Massey v. Ojaniit (4th Circuit)
The Fourth Circuit cited the Third Circuit’s decision in Halsey in Massey v. Ojaniit, 759 F.3d 343 (4th Cir. 2014), another case coupling section 1983 fabrication of evidence and malicious prosecution claims. In this case, the plaintiff, released after almost twelve years of imprisonment, sued city police officers alleging that they fabricated evidence against him at trial to obtain his conviction in violation of due process. Ruling against the plaintiff, the Fourth Circuit observed that fabrication of evidence standing alone was not enough: the plaintiff had to allege adequate facts to show that the loss of liberty–his conviction and subsequent incarceration–was caused by the fabrication. This requirement included both cause in fact and proximate cause. Here, however, the plaintiff’s conviction was not caused by the alleged fabrication because the prosecution focused at trial on positive in-court identifications. In addition, the conviction was not the foreseeable result of the alleged fabrication.
The plaintiff in Massey also alleged a Fourth Amendment malicious prosecution claim, focusing on the fabricated evidence’s role in bringing about plaintiff’s arrest and his prosecution. Plaintiff lost here as well because he did not allege sufficient facts to undermine the grand jury’s probable cause determination. In other words, he did not sufficiently allege materiality of the fabricated evidence: even removing the fabricated evidence, there was sufficient evidence for a finding of probable cause.
Both cases recognize the availability of stand-alone due process fabrication of evidence claims. But while the plaintiff in Halsey properly alleged that the fabricated evidence led to his unfair trial, conviction and incarceration, the plaintiff in Massey did not.
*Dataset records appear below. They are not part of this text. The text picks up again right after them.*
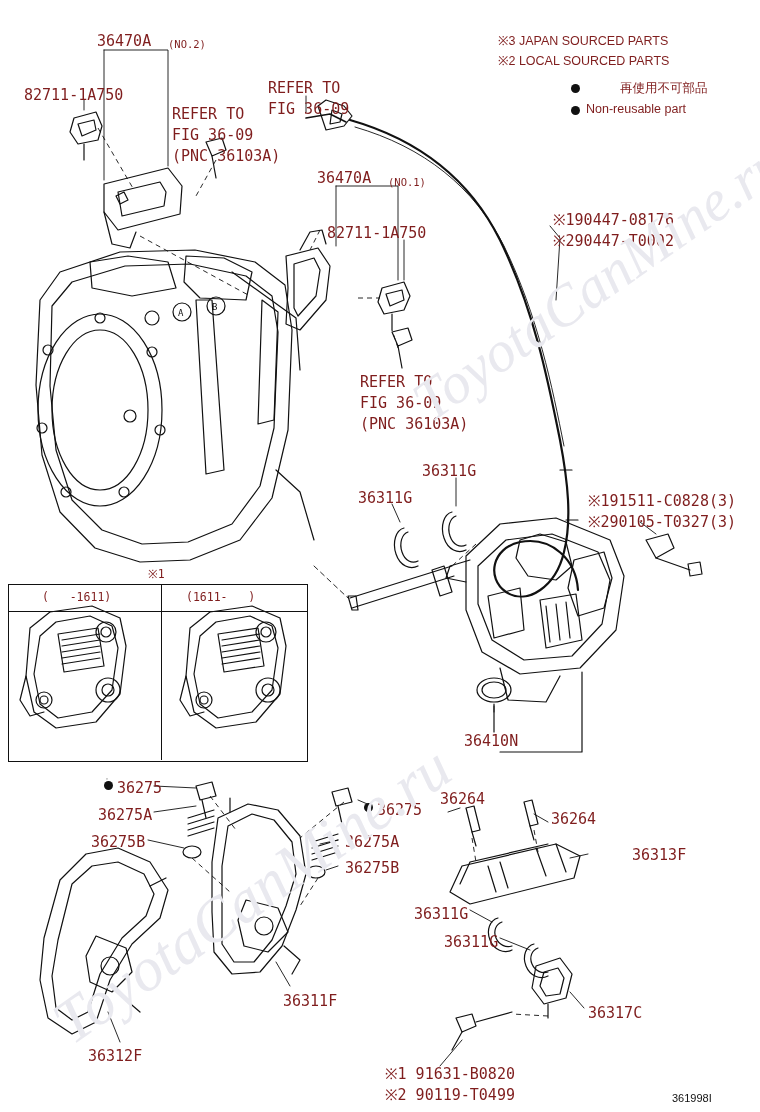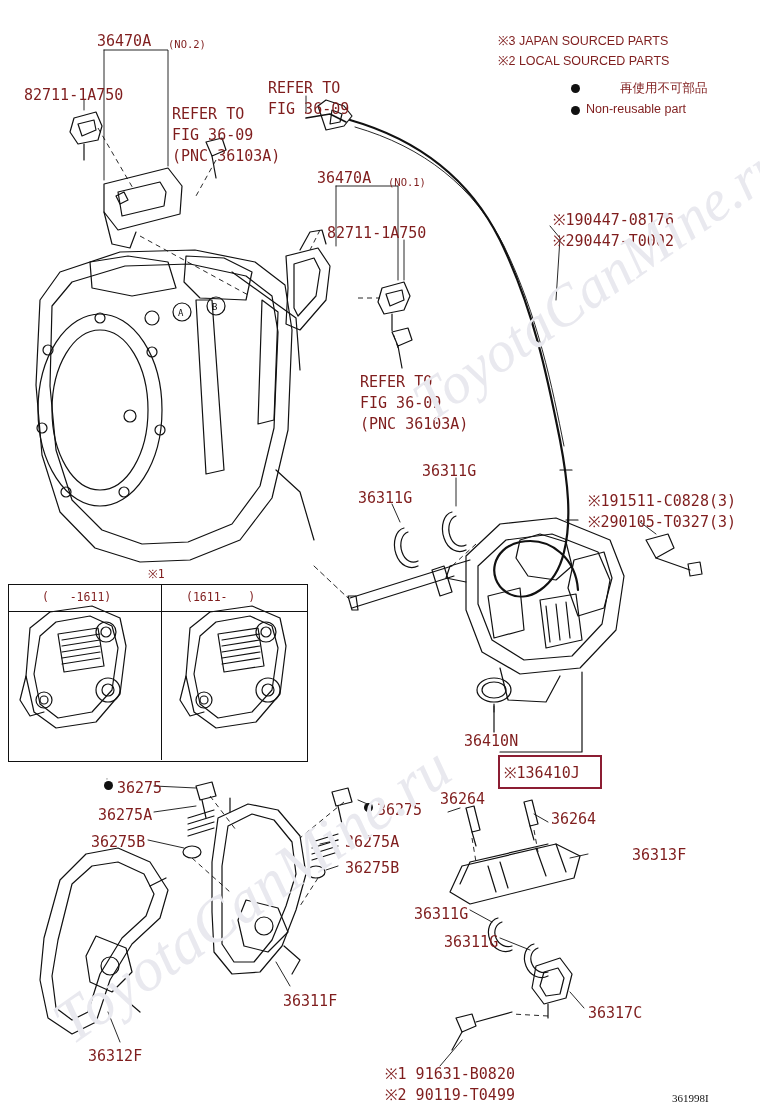--- a/index.html
+++ b/index.html
@@ -72,21 +72,21 @@
     top: 0;
     width: 760px;
     height: 1112px;
   }
   .frame-box {
     position: absolute;
     border: 1.5px solid #111;
   }
   .legend-num {
     position: absolute;
-    font-family: Liberation Serif, serif;
+    font-family: Liberation Sans, sans-serif;
     font-size: 11px;
     color: #111;
   }
 </style>
 </head>
 <body>
 
 <div id="sheet">
 
   <svg class="art" viewBox="0 0 760 1112" xmlns="http://www.w3.org/2000/svg">
@@ -364,23 +364,20 @@
   <div class="lbl" style="left:553px; top:230px;">※290447-T0002</div>
 
   <div class="lbl" style="left:422px; top:462px;">36311G</div>
   <div class="lbl" style="left:358px; top:489px;">36311G</div>
 
   <div class="lbl" style="left:588px; top:490px;">※191511-C0828(3)</div>
   <div class="lbl" style="left:588px; top:511px;">※290105-T0327(3)</div>
 
   <div class="lbl" style="left:464px; top:732px;">36410N</div>
 
-  <div class="hl" style="left:498px; top:755px; width:100px; height:30px;">
-    <div class="lbl" style="position:absolute; left:4px; top:5px;">※136410J</div>
-  </div>
 
   <div class="dot" style="left:104px; top:781px;"></div>
   <div class="lbl" style="left:117px; top:779px;">36275</div>
   <div class="lbl" style="left:98px; top:806px;">36275A</div>
   <div class="lbl" style="left:91px; top:833px;">36275B</div>
 
   <div class="dot" style="left:364px; top:803px;"></div>
   <div class="lbl" style="left:377px; top:801px;">36275</div>
   <div class="lbl" style="left:345px; top:833px;">36275A</div>
   <div class="lbl" style="left:345px; top:859px;">36275B</div>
Both cases also have in common section 1983 Fourth Amendment malicious prosecution claims and the all-important inquiry into causation–cause in fact and proximate cause–as well as the requirement of absence of probable cause. The Halsey plaintiff was able to persuade the Third Circuit that the prosecutor’s decision to prosecute was not a superseding cause and that there was a triable issue regarding the absence of probable cause. In contrast, the Massey plaintiff ‘s allegations were insufficient to persuade the Fourth Circuit that the grand jury’s probable cause determination was not a cause in fact of his arrest and prosecution.